Déçu dans son espoir, mortifié en son amour-propre, l’informateur sortit, dépité. Mais à peine se fut-il éloigné que soudain son intraitable chef ressentit de vagues inquiétudes... « Après tout, ce cher Donnadieu n’était pas toujours un modèle de sagesse ! Peut-être avait-il commis force sottises nouvelles, peut-être aussi connaissait-il quelque vilaine histoire qu’il avait perfidement celée à son protecteur ! En tout cas, mieux valait avertir Desmarest... » Davout envoya donc d’urgence un pressant avis au chef du « Bureau particulier, » directeur des « Affaires secrètes, » et l’alter ego du ministre Fouché. Il s’adressait à un fort habile homme. Nul artiste de police, — nous le verrons bientôt, — n’avait plus de maîtrise que cet ancien curé pour pressentir et confesser, mettre à nu et bien « cuisiner » une conscience pécheresse.

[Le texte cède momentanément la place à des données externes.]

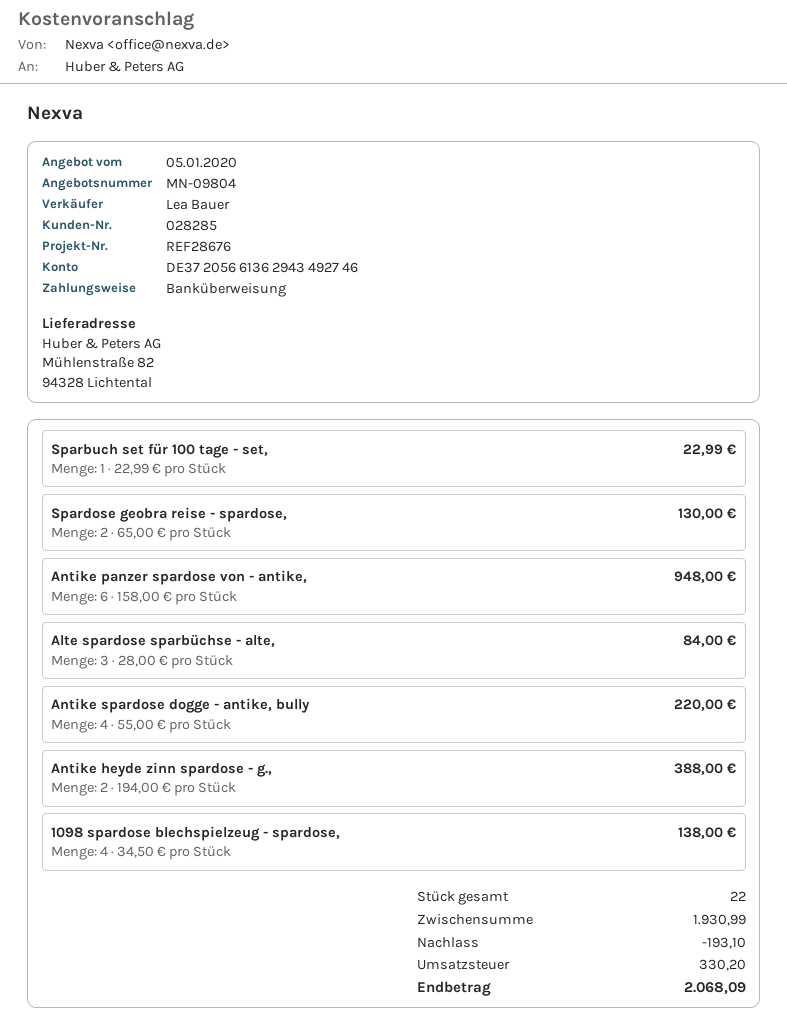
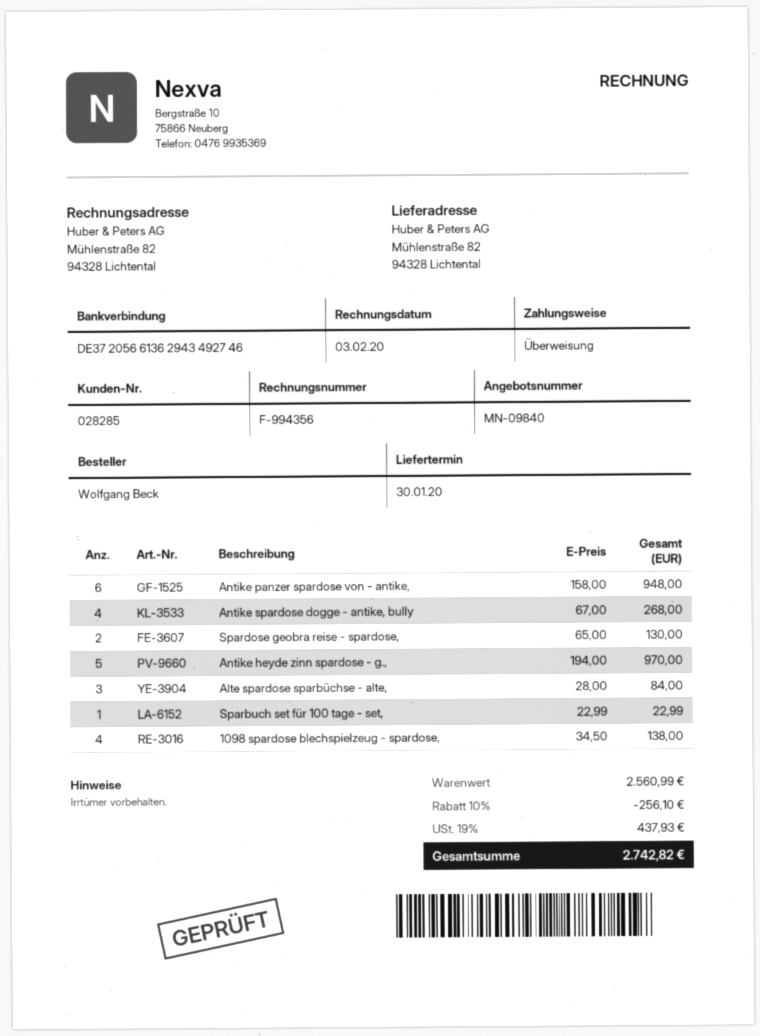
quote number: MN-09804 -> MN-09840
Antike spardose dogge - antike, bully: 4 x 55.00 = 220.00 -> 4 x 67.00 = 268.00
Antike heyde zinn spardose - g.,: 2 x 194.00 = 388.00 -> 5 x 194.00 = 970.00
subtotal: 1930.99 -> 2560.99
discount: 193.10 -> 256.10
tax: 330.20 -> 437.93
total: 2068.09 -> 2742.82

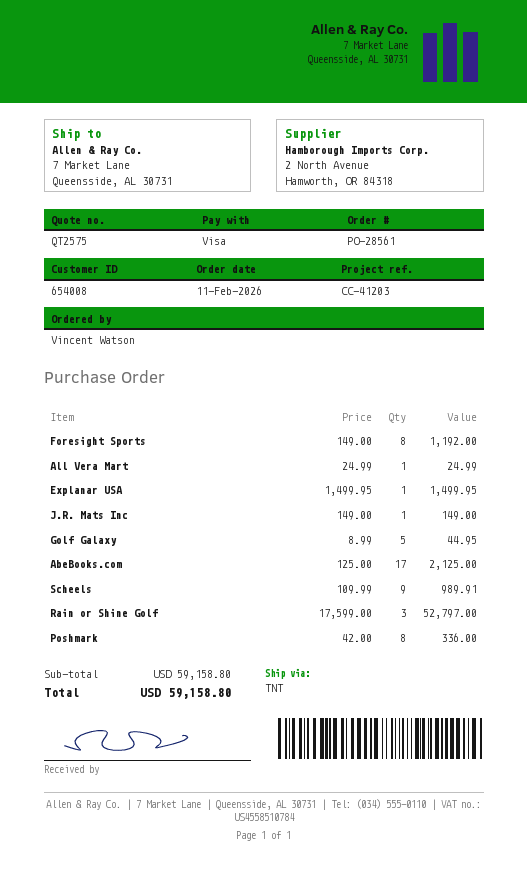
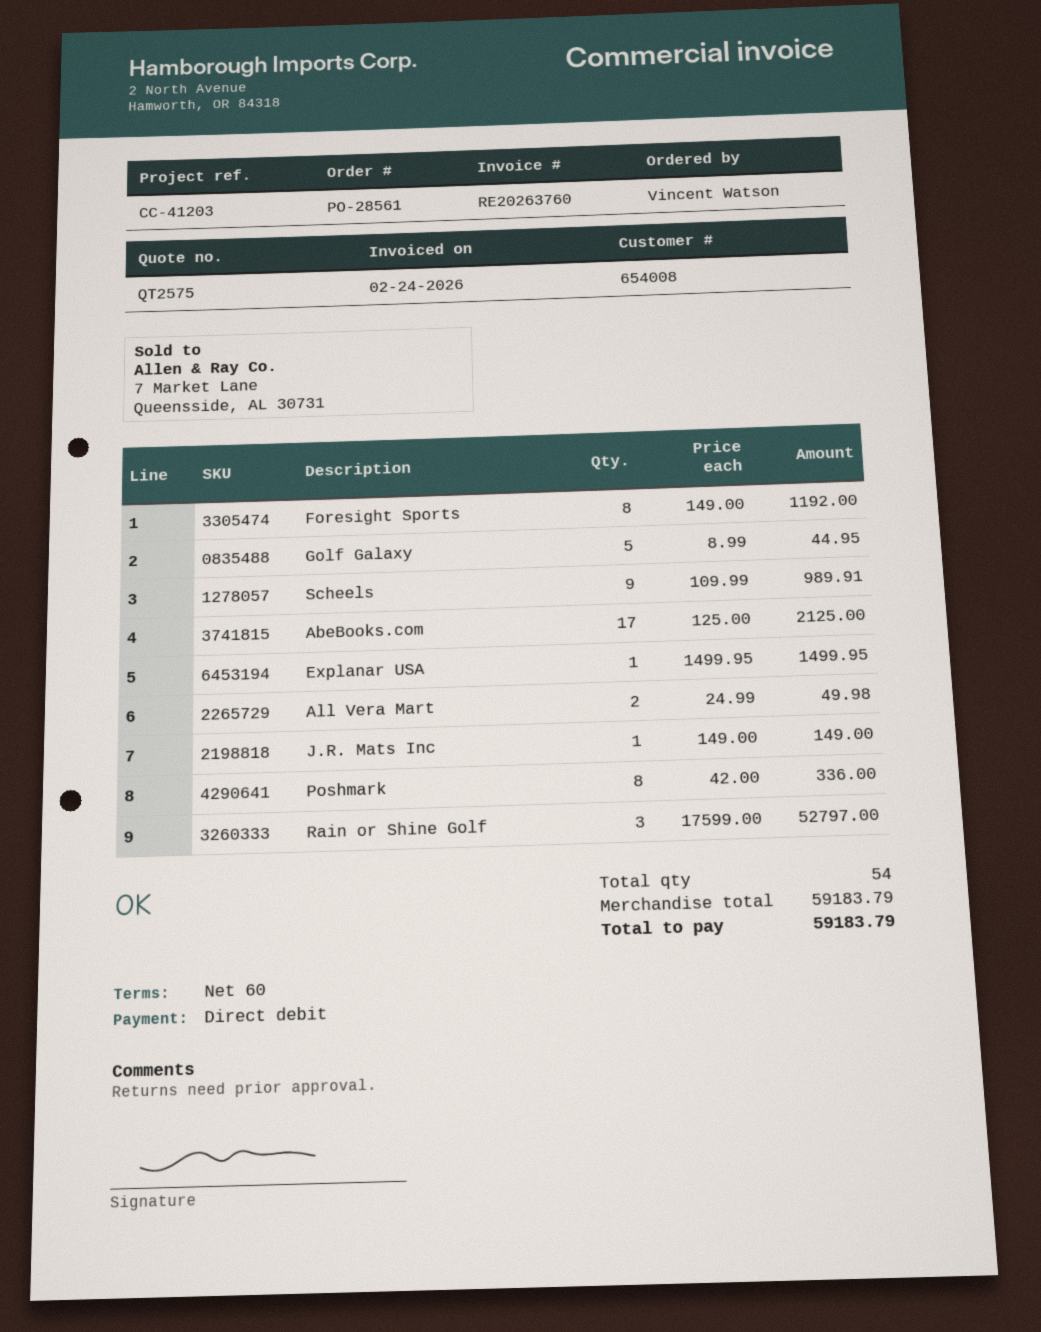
payment method: Visa -> direct debit
All Vera Mart: 1 x 24.99 = 24.99 -> 2 x 24.99 = 49.98
subtotal: 59158.80 -> 59183.79
total: 59158.80 -> 59183.79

Mais le hautain Davout avait eu grand tort d’humilier ainsi Dossonville. Il dédaignait par trop l’astucieuse assistance d’un pareil aigrefin, et n’en soupçonnait pas la belle science de gibecière. Bien qu’assez brutalement éconduit, le madré citoyen ne pouvait renoncer au jeu d’une attrayante partie. Il sentait qu’à cette heure la volage Fortune lui faisait d’agaçans sourires, et le galant la voulait posséder. D’ailleurs, les injurieuses méfiances du général Davout laissaient indifférente son âme philosophique...

Tout en regagnant sa rue des Petits-Carreaux, cet homme d’esprit délié raisonnait... Et d’abord Donnadieu avait-il réellement quitté Paris ? Non ! il avait dû conter une bourde à son général. Le dragon, au dire de La Chevardière, logeait dans la maison meublée que dirigeait Sergent-Marceau. Eh bien ! on irait prendre l’air de la gargote politiquante, on y demanderait à voir Donnadieu, on causerait avec l’officier, on saurait bien, — que diable ! — lui soutirer ses grands et ses petits secrets ! Un jeu d’enfant pour un causeur habile, et mordieu ! l’on était habile !

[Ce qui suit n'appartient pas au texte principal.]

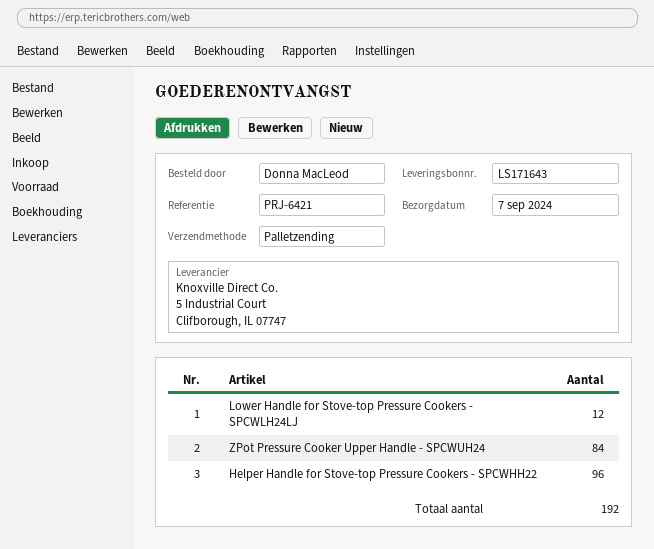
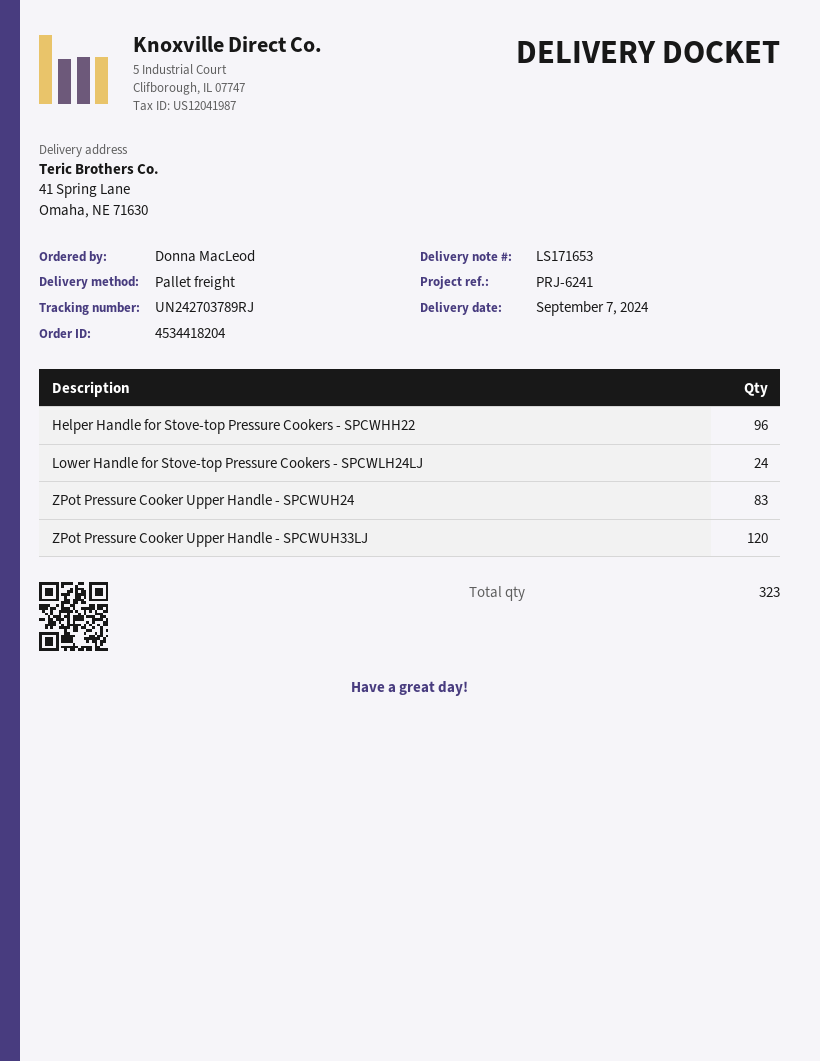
delivery note number: LS171643 -> LS171653
reference: PRJ-6421 -> PRJ-6241
Lower Handle for Stove-top Pressure Cookers - SPCWLH24LJ: 12 -> 24
ZPot Pressure Cooker Upper Handle - SPCWUH24: 84 -> 83
ZPot Pressure Cooker Upper Handle - SPCWUH33LJ: none -> 120
total quantity: 192 -> 323

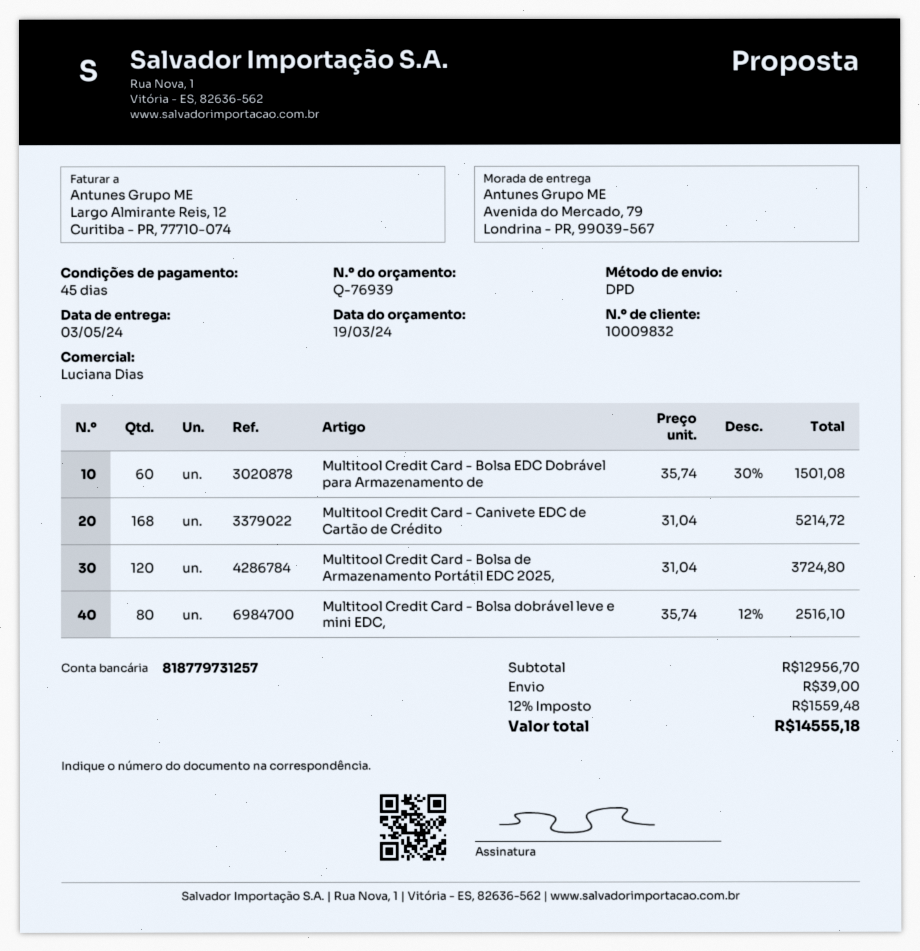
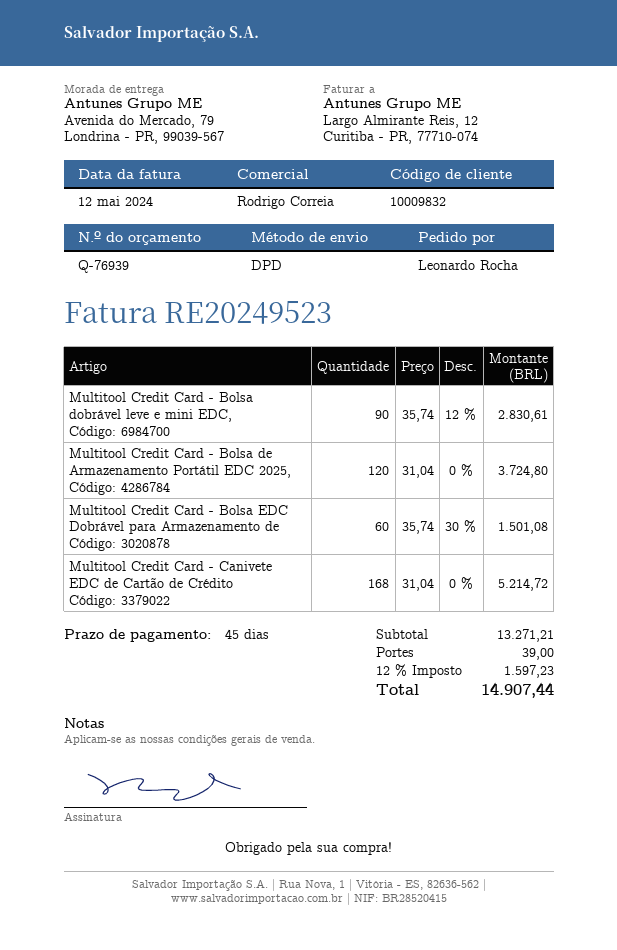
sales rep: Luciana Dias -> Rodrigo Correia
Multitool Credit Card - Bolsa dobrável leve e mini EDC,: 80 x 35.74 - 12% = 2516.10 -> 90 x 35.74 - 12% = 2830.61
subtotal: 12956.70 -> 13271.21
tax: 12% = 1559.48 -> 12% = 1597.23
total: 14555.18 -> 14907.44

Rentré chez lui, Dossonville se déguisa. Habitué à ces sortes d’expéditions, il ne répugnait pas aux savans « camouflages, » aux ingénieux costumes de cache-museau. C’était un psychologue, et nous connaissons le détail de son subtil accoutrement : bicorne, polonaise, bottes hongroises, cravache de maquignon : à officier de cavalerie, marchand de chevaux pour visiteur !... Attifé de la sorte, il se mit en campagne.